Костя посмотрел на него с удивлением и тревогой.

– Что ж ты наделал? – спросил Андрей Васильевич, перекрывая голосом музыку. – Наташка беременна, а ты – в кусты?

Своей тяжелой рукой он сгреб парня за рубашку и хорошенько тряхнул.

– А ты отплясываешь? Другой дуре мозги крутишь?

– Это сестра моя! – жалобно закричал парень. Тимченко смутился:

– Да?.. Ну, все равно. Так люди не поступают. Иди и женись, а то я из тебя…

– Да вы не поняли, я с удовольствием, – сказал парень еще жалобней. Он пошел выключить магнитофон и снова вернулся к Тимченко. – Я только об этом и прошу. Звоню, звоню, две телеграммы дал!

– Что ты ему объясняешь? Не унижайся, – сердито сказала сестра. – Она мизинца твоего не стоит!..

– Отстань!.. Андрей Васильевич, я ее люблю. А она не хочет. Категорически.


Дома, совершенно сбитый с толку, Тимченко допытывался у дочери:

– Но почему? Почему? Можешь ты мне объяснить?.. Парень как парень…

– Ну. Он не личность. Не нужен он мне. И вам с мамой не нужен. Только лишние хлопоты. Все равно не сможем мы с ним жить.

Андрей Васильевич помолчал, потом сказал горько:

– Ну давай, жди свою личность! Ребенка сделать – личность, а пожениться, как люди – не личность… Ты хоть понимаешь, что жизнь себе искалечила?

Наташа вдруг озлилась.

– А ты хоть понимаешь, что ничего не понимаешь?.. Буду! Буду, буду рожать! И нечего за меня беспокоиться. За себя беспокойся! Тебя спишут вот-вот, ты же отлетал почти!.. А на земле что тебе делать? Вот и будешь внука воспитывать!

– Наталья, замолчи сейчас же! – сердито крикнула мать.

Тимченко встал, хотел что-то сказать дочери, но передумал и вышел из комнаты.


– Бух! Бух! – гремело над болотом. В резиновых ботфортах, в старой кожаной куртке, Тимченко брел по хлюпающей земле с двустволкой в руках. Охота – это был его любимый отдых. Но сегодня даже охота не могла исправить настроения.

– Бух! Бух! – И, хлопая крыльями, упала на землю утка…

…Тимченко вышел к костру, который развел на сухом месте другой охотник. Этот охотник, одетый точно так же, как Андрей Васильевич, был старше лет на десять. Рядом с ним у костра сидела красивая угрюмая девушка в брюках, резиновых сапожках и нейлоновой куртке.

– Андрюша! – весело закричал сидевший у костра. – Вот нечаянная радость!.. Томочка, это мой друг, высочайшего класса летчик!

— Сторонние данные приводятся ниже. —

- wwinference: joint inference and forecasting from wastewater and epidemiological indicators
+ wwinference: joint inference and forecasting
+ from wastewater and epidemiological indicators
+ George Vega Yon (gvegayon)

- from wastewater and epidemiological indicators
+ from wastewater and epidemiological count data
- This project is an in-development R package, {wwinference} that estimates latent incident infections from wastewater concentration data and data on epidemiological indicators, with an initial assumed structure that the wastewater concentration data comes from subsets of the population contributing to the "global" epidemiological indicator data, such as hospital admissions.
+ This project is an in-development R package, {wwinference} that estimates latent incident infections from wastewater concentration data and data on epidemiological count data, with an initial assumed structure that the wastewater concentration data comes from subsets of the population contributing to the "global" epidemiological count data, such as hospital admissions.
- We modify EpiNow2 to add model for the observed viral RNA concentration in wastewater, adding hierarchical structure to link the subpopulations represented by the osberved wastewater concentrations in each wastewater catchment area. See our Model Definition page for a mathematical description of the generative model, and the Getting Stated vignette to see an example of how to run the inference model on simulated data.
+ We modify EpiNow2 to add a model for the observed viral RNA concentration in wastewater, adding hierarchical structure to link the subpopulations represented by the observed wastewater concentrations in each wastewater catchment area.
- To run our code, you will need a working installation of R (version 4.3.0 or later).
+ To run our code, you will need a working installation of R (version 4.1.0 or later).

– Тамара! – без улыбки представилась девушка. Тимченко присел к костру, кивнул девушке.

– Это внучка моя, царица Тамара, – с гордостью сказал старый летчик. – А ты чего невеселый?

– По разным причинам, – буркнул Тимченко.

– Ничего, это мы исправим. Томочка, принеси, пожалуйста.

Девушка встала, спустилась к берегу озера. Там остужалась в воде бутылка водки, привязанная за горлышко к коряге.

Пока Тамара выуживала бутылку, старый летчик говорил, помешивая в греющемся над костром котелке.

– Вот, понимаешь, выросла… Красивая девчонка, хотела артисткой стать, но не потянула. По конкурсу не прошла… А теперь считает, дуреха, что жизнь пропала, конец!..

Тимченко слушал не перебивая.

– Но вообще-то, она толковая. Английскую школу кончила, и вообще, – заторопился, чтобы скорее перейти к сути, Тамарин дед. – Я ее устроил бортпроводницей. Уже год летает. И у меня просьба: возьми ее под свое, как говорится, покровительство.

– Георгий Степанович, о чем ты говоришь? – удивился Тимченко. – Все сделаю, что в моей власти…

Тамара вернулась с бутылкой. Разливая водку по пластмассовым стаканчикам, Георгий Степанович продолжал рекламировать внучку:

– Она по-английски знаешь как чешет? И поет, и разговаривает?

– Ну, петь-то у нас вряд ли придется. А вот разговаривать… Ду ю риалли спик гуд инглиш?